Tufts SJP dropped the impeachment effort three weeks after the letter was sent, claiming that once the situation became public, its members no longer felt safe.
“I decided with the Brandeis Center that the best way to stop the harassment was to put a spotlight to it,” said Price, now 22, who grew up in a Conservative Jewish home in Boston and has visited Israel twice. “I never thought of hiding my Jewish identity. I’m proud I fought and stood by my convictions.”
He doesn’t fault his peers who are more reluctant to speak up. “It’s not an expectation we as a society can place on every Jewish student to be a warrior, nor should it be incumbent on American Jewry to push universities to protect our civil rights,” he said. “We need universities to stand up for Jewish students.”
Price’s experience is one example of the antisemitism pervading universities across the country. The legal strategy employed by the Brandeis Center is relatively new in the evolving toolkit of fighting campus antisemitism, alongside several proactive initiatives begun in the past year and a half.
At the heart of the disturbing climate on campus is the very definition of antisemitism and how it intersects with anti-Zionism, fueled by the hate that spreads rapidly on social media as well as in-person incidents. The overlapping intersectionality, diversity and inclusion movements are also sweeping anti-Israel sentiment into their causes.
Though antisemitism on campuses continues to come from right-wing groups in the form of swastikas and defacing of Jewish spaces, said Lewin, much of it emerges as a form of left-wing progressive activism.
Julia Jassey, 20, a University of Chicago student who has become a leading national figure in the fight against anti-Jewish activity on campus, put it this way: “Antisemitism is, by nature, a nebulous form of hate which is able to continue over time because it shifts in presentation.
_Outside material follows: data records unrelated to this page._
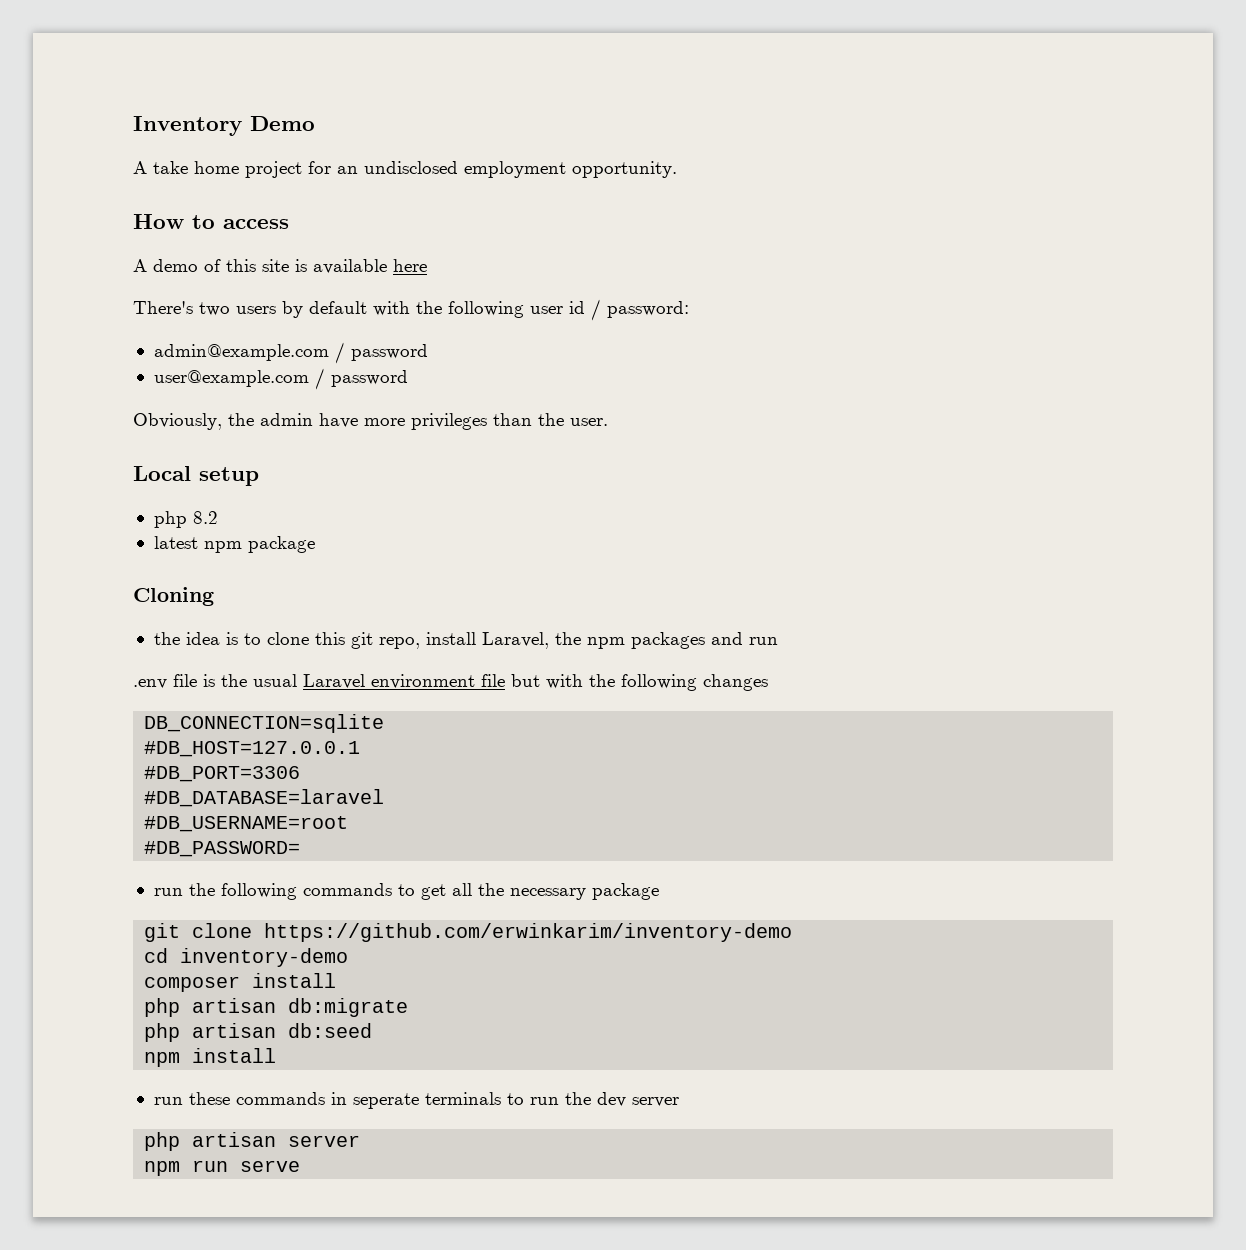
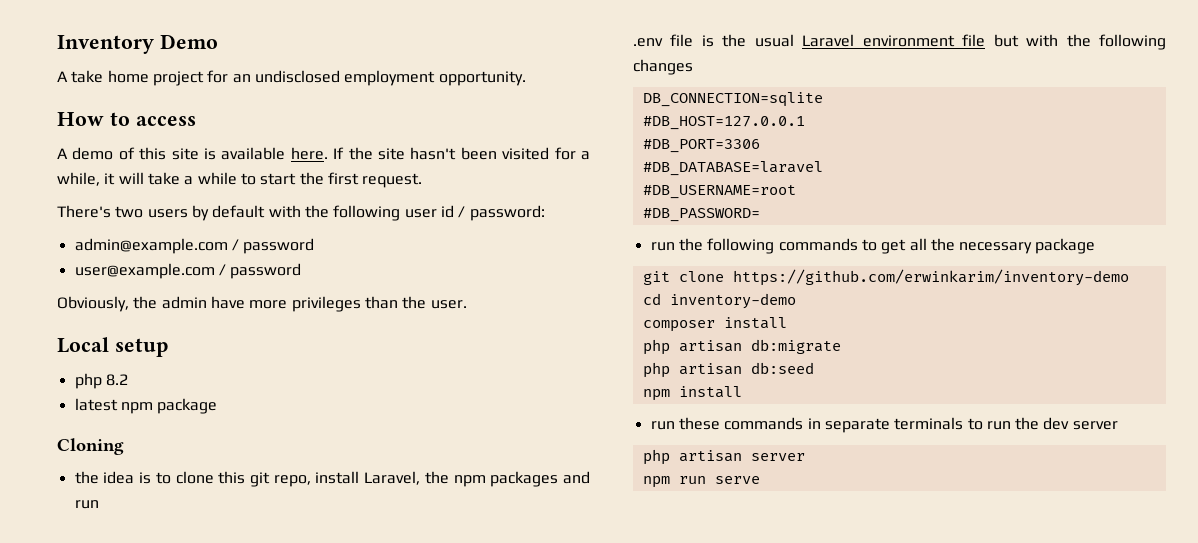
- A demo of this site is available here
+ A demo of this site is available here. If the site hasn't been visited for a while, it will take a while to start the first request.
- run these commands in seperate terminals to run the dev server
+ run these commands in separate terminals to run the dev server

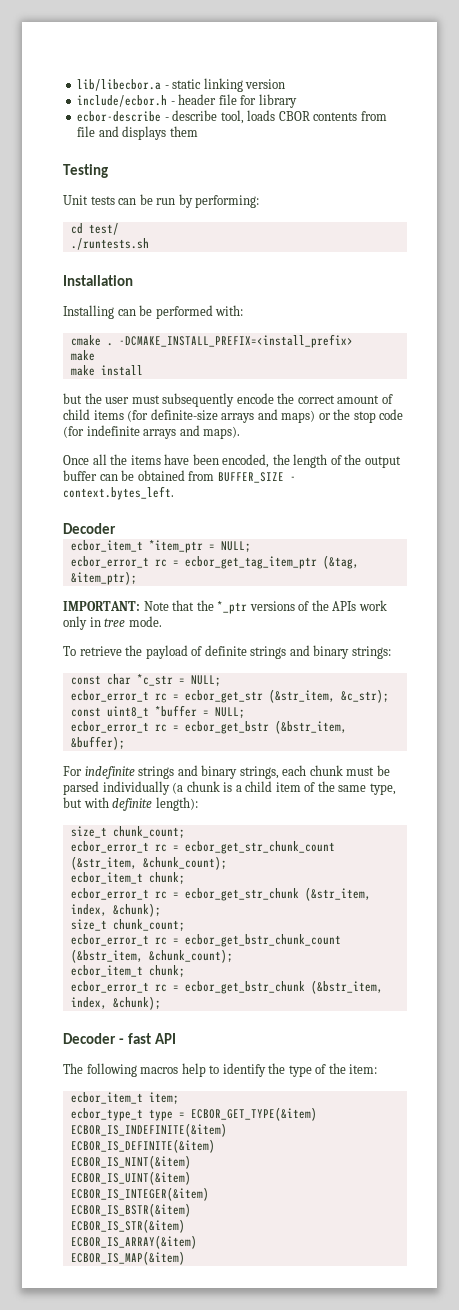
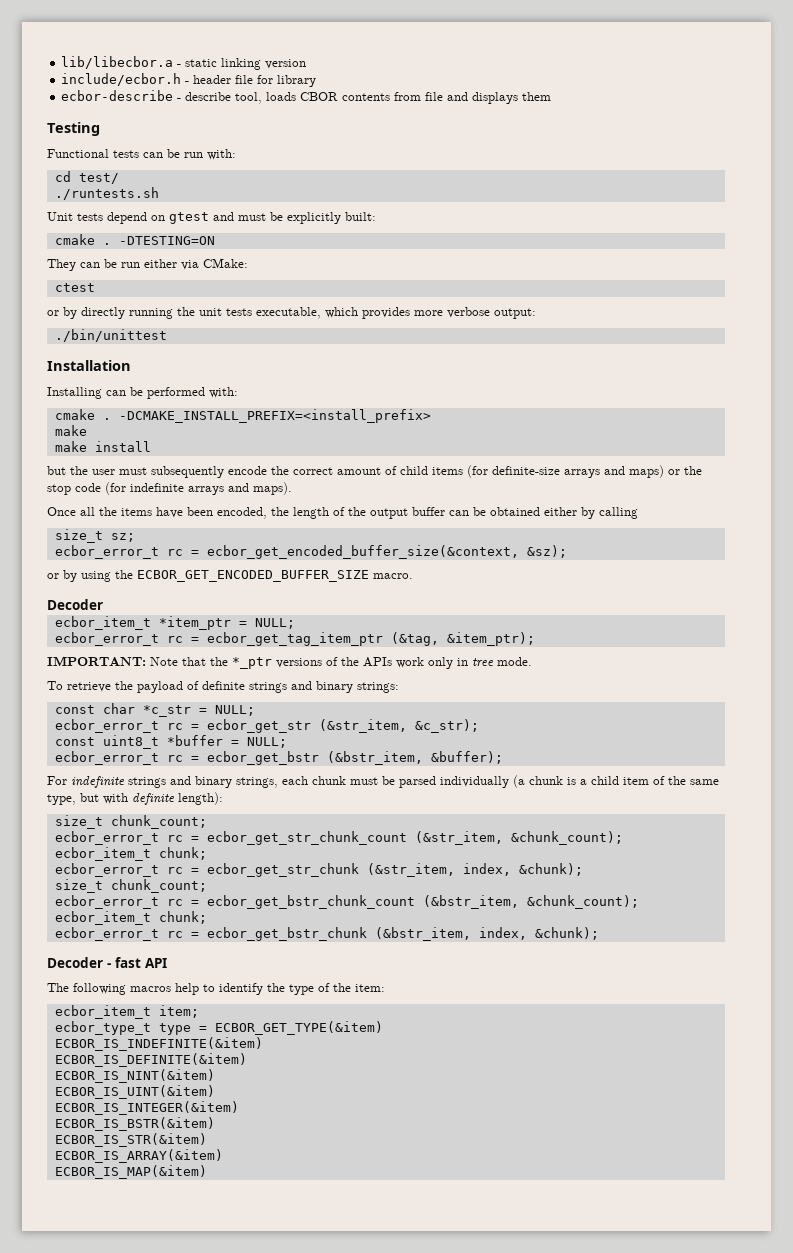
- Unit tests can be run by performing:
+ Functional tests can be run with:
+ Unit tests depend on gtest and must be explicitly built:
+ cmake . -DTESTING=ON
+ They can be run either via CMake:
+ ctest
+ or by directly running the unit tests executable, which provides more verbose output:
+ ./bin/unittest
- Once all the items have been encoded, the length of the output buffer can be obtained from BUFFER_SIZE - context.bytes_left.
+ Once all the items have been encoded, the length of the output buffer can be obtained either by calling
+ size_t sz;
+ ecbor_error_t rc = ecbor_get_encoded_buffer_size(&context, &sz);
+ or by using the ECBOR_GET_ENCODED_BUFFER_SIZE macro.

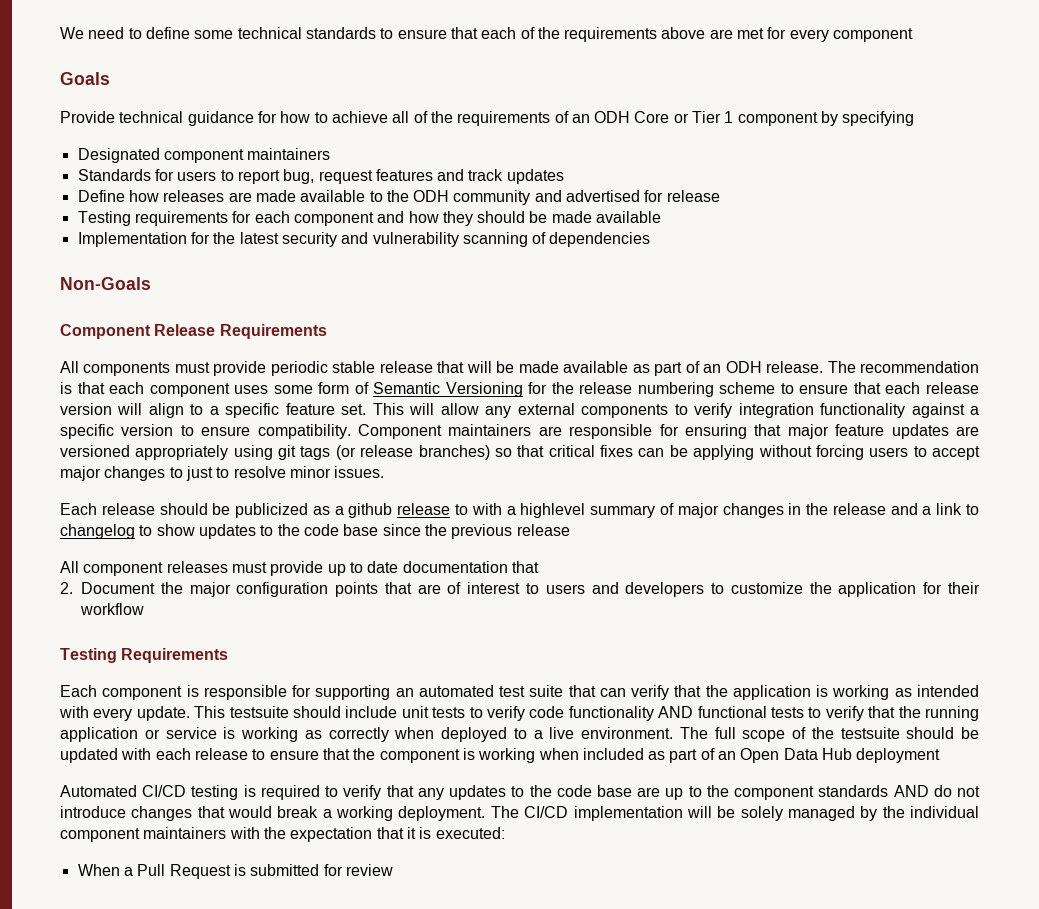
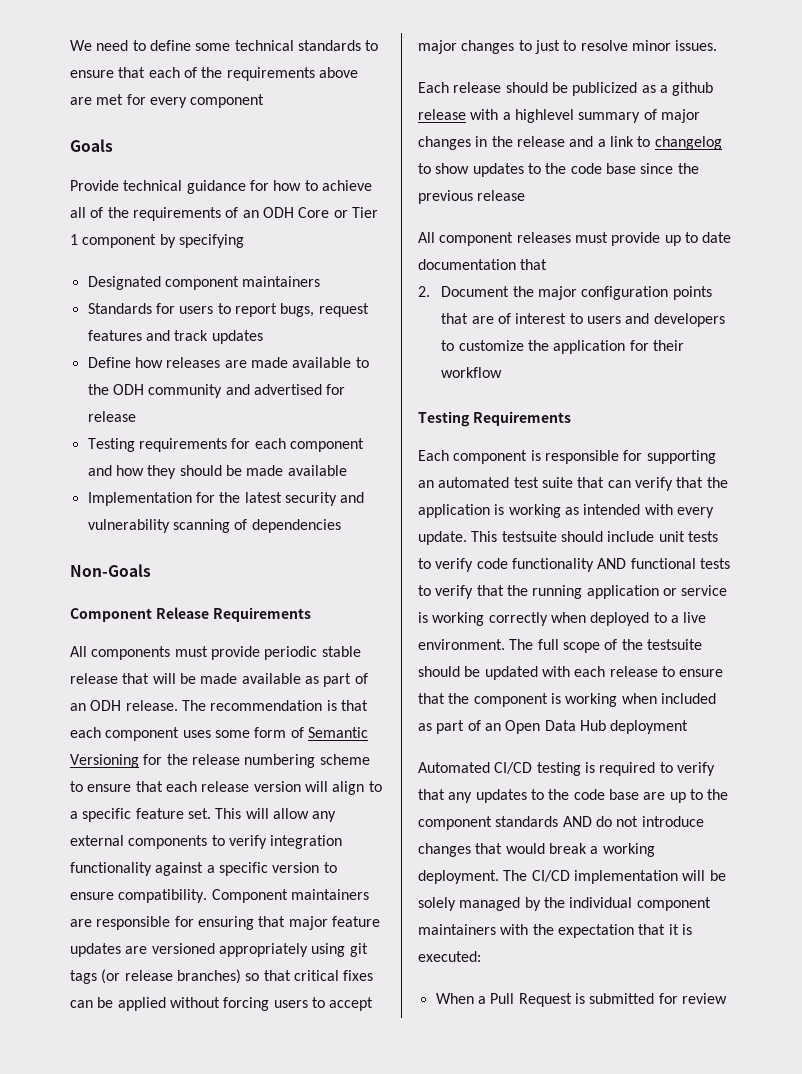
- Standards for users to report bug, request features and track updates
+ Standards for users to report bugs, request features and track updates
- Component maintainers are responsible for ensuring that major feature updates are versioned appropriately using git tags (or release branches) so that critical fixes can be applying without forcing users to accept major changes to just to resolve minor issues.
+ Component maintainers are responsible for ensuring that major feature updates are versioned appropriately using git tags (or release branches) so that critical fixes can be applied without forcing users to accept major changes to just to resolve minor issues.
- Each release should be publicized as a github release to with a highlevel summary of major changes in the release and a link to changelog to show updates to the code base since the previous release
+ Each release should be publicized as a github release with a highlevel summary of major changes in the release and a link to changelog to show updates to the code base since the previous release
- This testsuite should include unit tests to verify code functionality AND functional tests to verify that the running application or service is working as correctly when deployed to a live environment.
+ This testsuite should include unit tests to verify code functionality AND functional tests to verify that the running application or service is working correctly when deployed to a live environment.

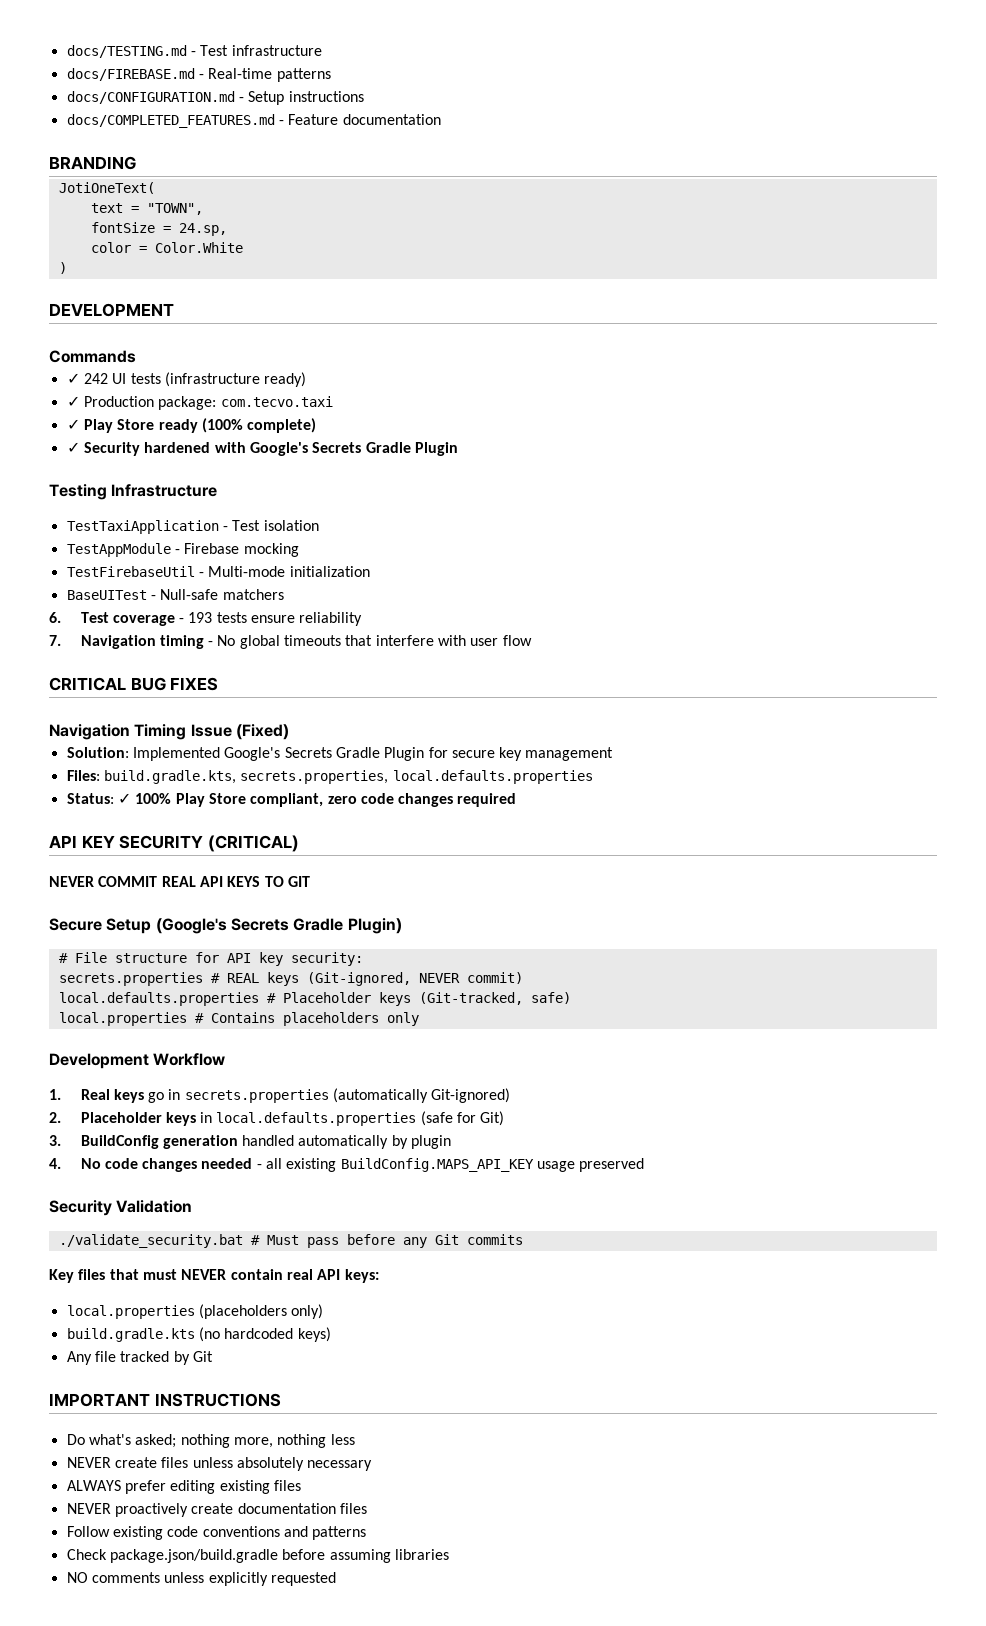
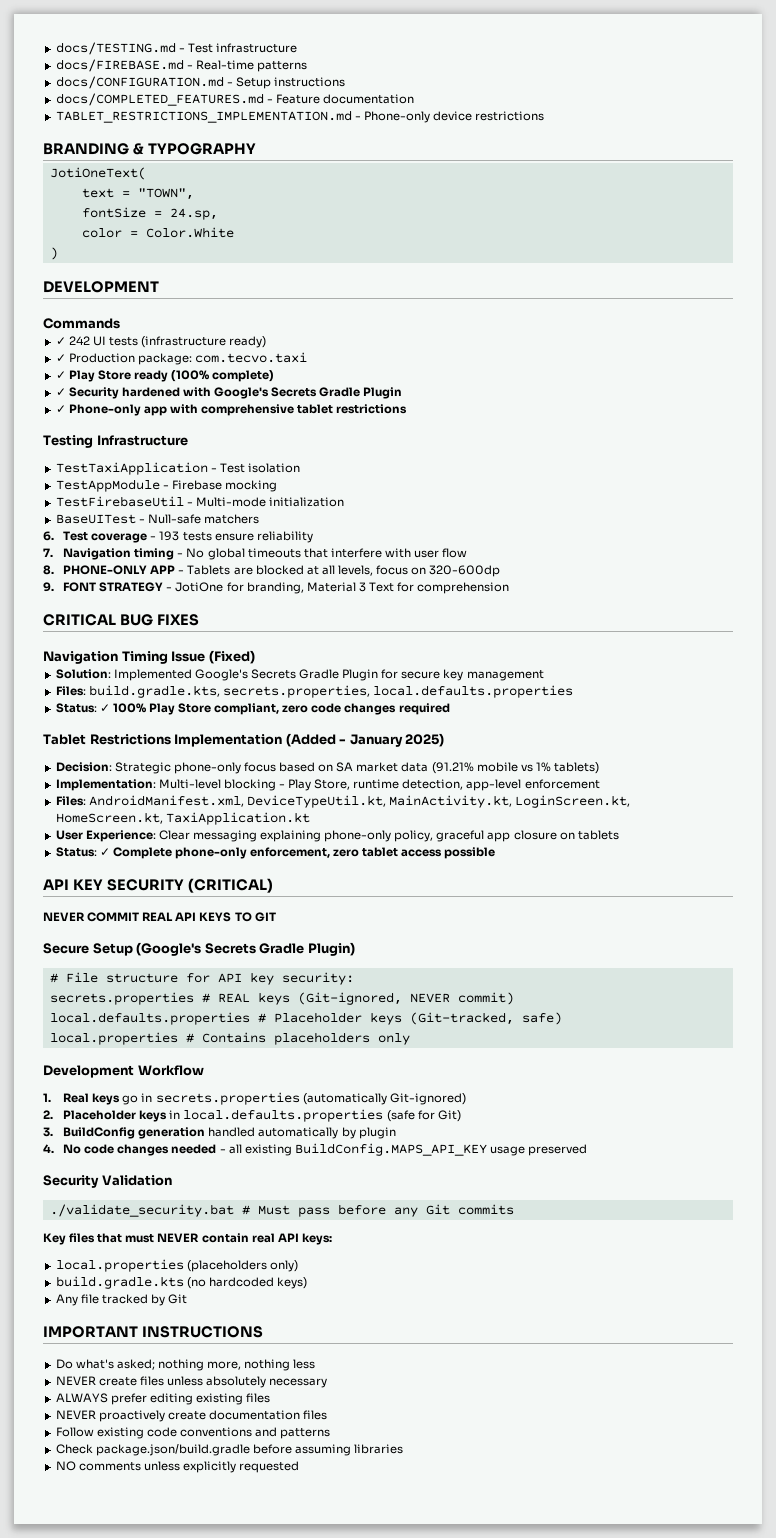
+ TABLET_RESTRICTIONS_IMPLEMENTATION.md - Phone-only device restrictions
- BRANDING
+ BRANDING & TYPOGRAPHY
+ ✓ Phone-only app with comprehensive tablet restrictions
+ 8. PHONE-ONLY APP - Tablets are blocked at all levels, focus on 320-600dp
+ 9. FONT STRATEGY - JotiOne for branding, Material 3 Text for comprehension
+ Tablet Restrictions Implementation (Added - January 2025)
+ Decision: Strategic phone-only focus based on SA market data (91.21% mobile vs 1% tablets)
+ Implementation: Multi-level blocking - Play Store, runtime detection, app-level enforcement
+ Files: AndroidManifest.xml, DeviceTypeUtil.kt, MainActivity.kt, LoginScreen.kt, HomeScreen.kt, TaxiApplication.kt
+ User Experience: Clear messaging explaining phone-only policy, graceful app closure on tablets
+ Status: ✓ Complete phone-only enforcement, zero tablet access possible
“Today’s rhetoric around Israel and accusations of ‘Jewish greed’ have been reimagined within the context of the Israeli-Palestinian conflict in ways that transcend politics and are, undeniably, antisemitic,” continued Jassey, the CEO and co-founder of Jewish on Campus, a nonprofit started by six students last year as an Instagram page that has collected more than 1,000 anonymous stories of antisemitism and now has over 34,000 followers.
“These tropes have existed for hundreds, if not thousands, of years,” she added, “but these permutations are markedly modern.”
Jassey, who grew up in a Conservative Jewish home in Dix Hills, N.Y., noted that one of the biggest challenges for the Jewish community is rethinking how it reacts to this type of antisemitism. “What has worked for the last 20 years is not working now,” she said. “It needs to be re-envisioned because antisemitism looks different now.” In her view, the change needs to include strong student voices fighting antisemitism on campuses and in social media spaces, backed by established organizations.
Recent numbers reveal the scope of the problem. Last April, a Brandeis Center-commissioned poll of 1,000 members of the predominantly Jewish fraternity and sorority Alpha Epsilon Pi and Phi reported that two-thirds of respondents experienced or were familiar with an antisemitic attack—either verbal or physical threats and assaults, on campus or in virtual settings—over the previous four months. More than 65 percent of those surveyed in that poll by the Cohen Research Group said they felt unsafe on campus due to physical or verbal attacks, and half felt the need to hide their Jewish identities.
In a recent attack, for example, vandals broke into Tau Kappa Epsilon, a largely Jewish fraternity, at George Washington University on November 1, tore apart its Torah scroll and covered it in laundry detergent. The rest of the house was doused with hot sauce.
Jewish students who are not actively engaged in Jewish and pro-Israel groups may never experience antisemitism, Lewin pointed out. But even those less active have told Lewin they will no longer hang a mezuzah or wear jewelry with Jewish symbols or T-shirts with Hebrew words because they are targeted when they do. “This is the kind of pressure students are feeling,” she said.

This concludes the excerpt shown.